In one of the most extreme examples to date, the pharmaceutical company Novartis donated $25 million to UC Berkeley’s Department of Plant and Microbial Biology. In return it was given two of five votes on a research committee as well as rights to license and sell products of that research. Public outcry prompted a series of show hearings in the California State Senate, but Novartis ultimately retained its two seats. The Novartis deal is instructive: the private sector gets rights to control the labor of some of the brightest youth in the country, sell the product of its research and use elaborate facilities built largely with student tuition and federal/state grants. The $25 million is a relatively small price to pay for such a return.

The science journal Nature says that more than one third of the world’s biotechnology companies were founded by faculty of the University of California. This conflict of interest has a disastrous, secondary effect on research. “Recent publications in biomedical journals indicate that research sponsored by companies is biased in favor of reporting positive experimental results relating to company products,” Nature says. In this deluge of private influence one can see the dangers of the foundations of science rotting away.
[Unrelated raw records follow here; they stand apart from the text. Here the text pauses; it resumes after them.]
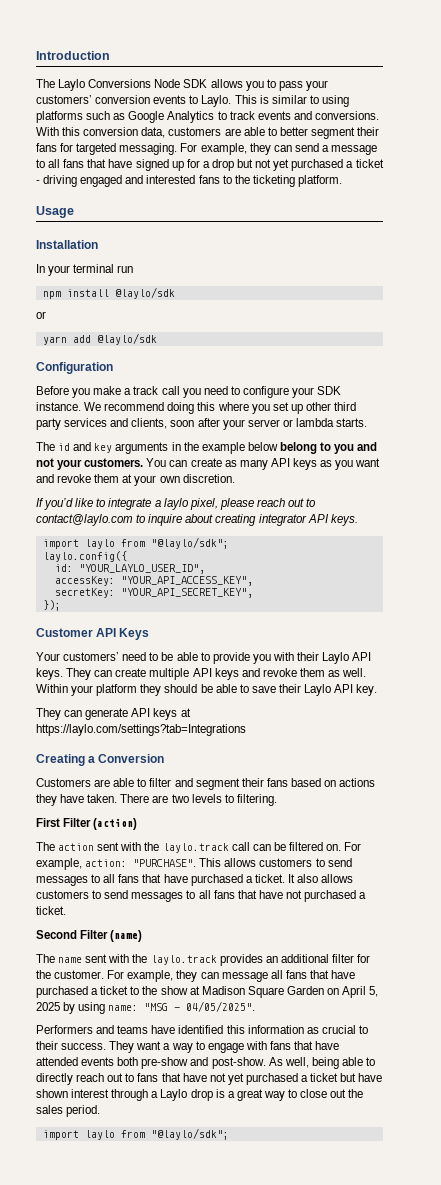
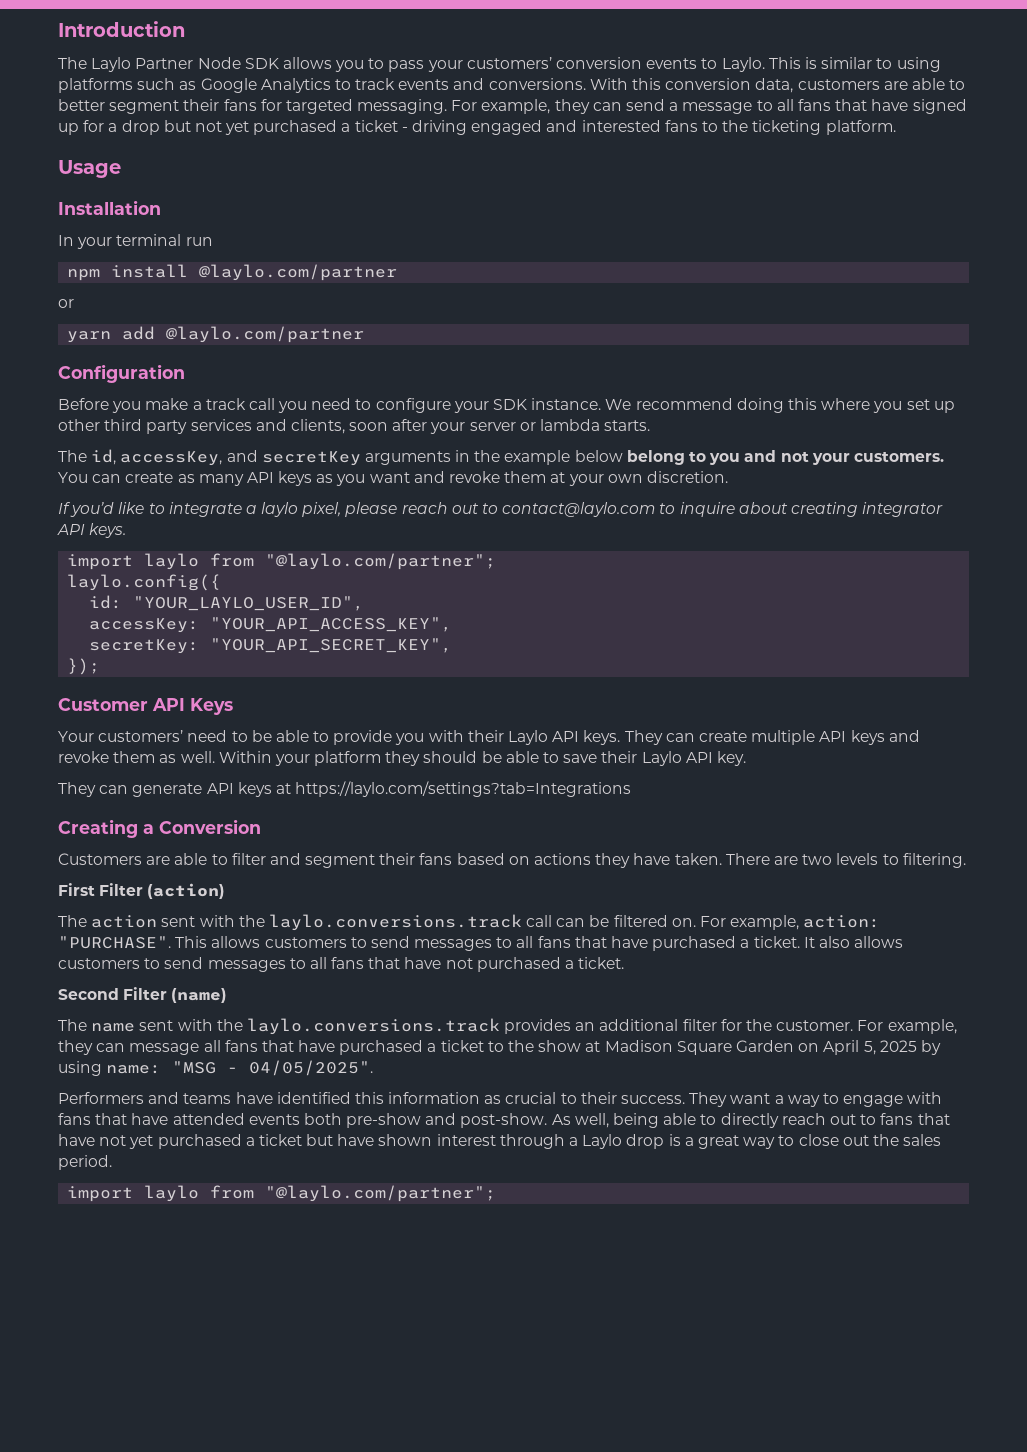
- The Laylo Conversions Node SDK allows you to pass your customers’ conversion events to Laylo.
+ The Laylo Partner Node SDK allows you to pass your customers’ conversion events to Laylo.
- npm install @laylo/sdk
+ npm install @laylo.com/partner
- yarn add @laylo/sdk
+ yarn add @laylo.com/partner
- The id and key arguments in the example below belong to you and not your customers.
+ The id, accessKey, and secretKey arguments in the example below belong to you and not your customers.
  If you’d like to integrate a laylo pixel, please reach out to contact@laylo.com to inquire about creating integrator API keys.
- import laylo from "@laylo/sdk";
+ import laylo from "@laylo.com/partner";
- The action sent with the laylo.track call can be filtered on.
+ The action sent with the laylo.conversions.track call can be filtered on.
- The name sent with the laylo.track provides an additional filter for the customer.
+ The name sent with the laylo.conversions.track provides an additional filter for the customer.
  As well, being able to directly reach out to fans that have not yet purchased a ticket but have shown interest through a Laylo drop is a great way to close out the sales period.
- import laylo from "@laylo/sdk";
+ import laylo from "@laylo.com/partner";

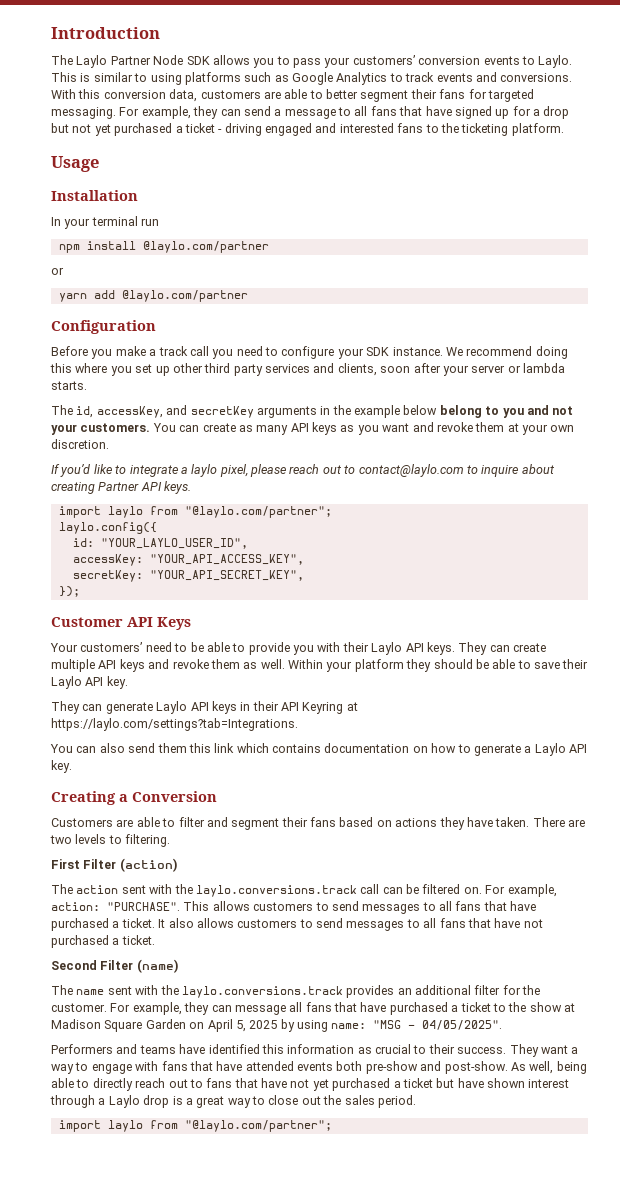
- If you’d like to integrate a laylo pixel, please reach out to contact@laylo.com to inquire about creating integrator API keys.
+ If you’d like to integrate a laylo pixel, please reach out to contact@laylo.com to inquire about creating Partner API keys.
- They can generate API keys at https://laylo.com/settings?tab=Integrations
+ They can generate Laylo API keys in their API Keyring at https://laylo.com/settings?tab=Integrations.
+ You can also send them this link which contains documentation on how to generate a Laylo API key.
Not only service workers but students as well are being asked to tighten their belts in order to ensure the continued “excellence” of UC. Student tuition and fees have increased dramatically in the last year. System-wide, student fees for resident undergraduates have increased by 14 percent and fees for resident graduate students have been increased by 20 percent. For nonresident students, these fee increases are coupled with tuition increases of 20 percent. Those in professional schools have been subjected to a whopping 30 percent increase in student fees, averaging out to additional charges of about $4,500 more per semester! President Dynes justified these increases by noting the $350 million in cuts to state funding for the UC system. This is no justification at all given that in 2004 the UC system took in almost $4 billion in grants and private contracts alone and currently holds total net assets of almost $18 billion.
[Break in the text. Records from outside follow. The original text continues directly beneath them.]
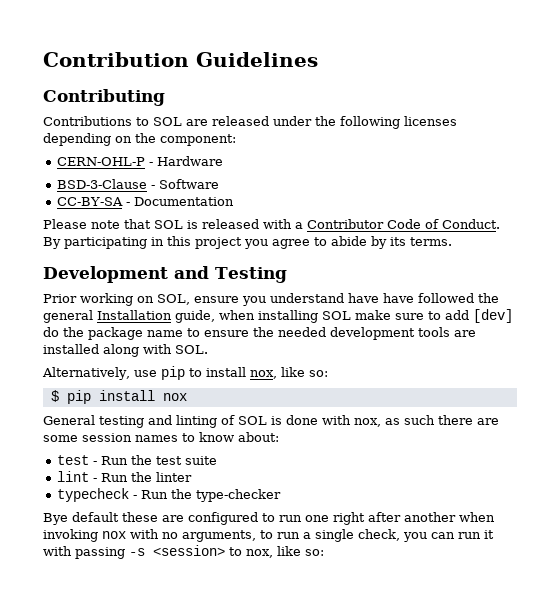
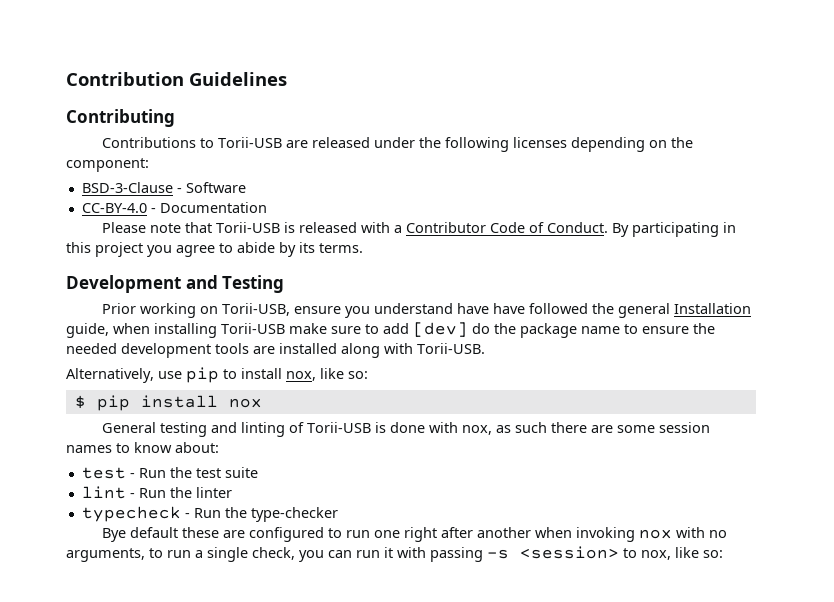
- Contributions to SOL are released under the following licenses depending on the component:
+ Contributions to Torii-USB are released under the following licenses depending on the component:
- CERN-OHL-P - Hardware
- CC-BY-SA - Documentation
+ CC-BY-4.0 - Documentation
- Please note that SOL is released with a Contributor Code of Conduct.
+ Please note that Torii-USB is released with a Contributor Code of Conduct.
- Prior working on SOL, ensure you understand have have followed the general Installation guide, when installing SOL make sure to add [dev] do the package name to ensure the needed development tools are installed along with SOL.
+ Prior working on Torii-USB, ensure you understand have have followed the general Installation guide, when installing Torii-USB make sure to add [dev] do the package name to ensure the needed development tools are installed along with Torii-USB.
- General testing and linting of SOL is done with nox, as such there are some session names to know about:
+ General testing and linting of Torii-USB is done with nox, as such there are some session names to know about:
Doubtless, California businesses will greatly reduce their operating costs and thereby increase profit margins by making greater use of UC to develop technology. It seems that in order to “keep California competitive” UC has decided to further expand corporate access to University students and public facilities. Instead of requiring businesses to pay for the research and development they receive, UC asks low-wage workers and students to give more.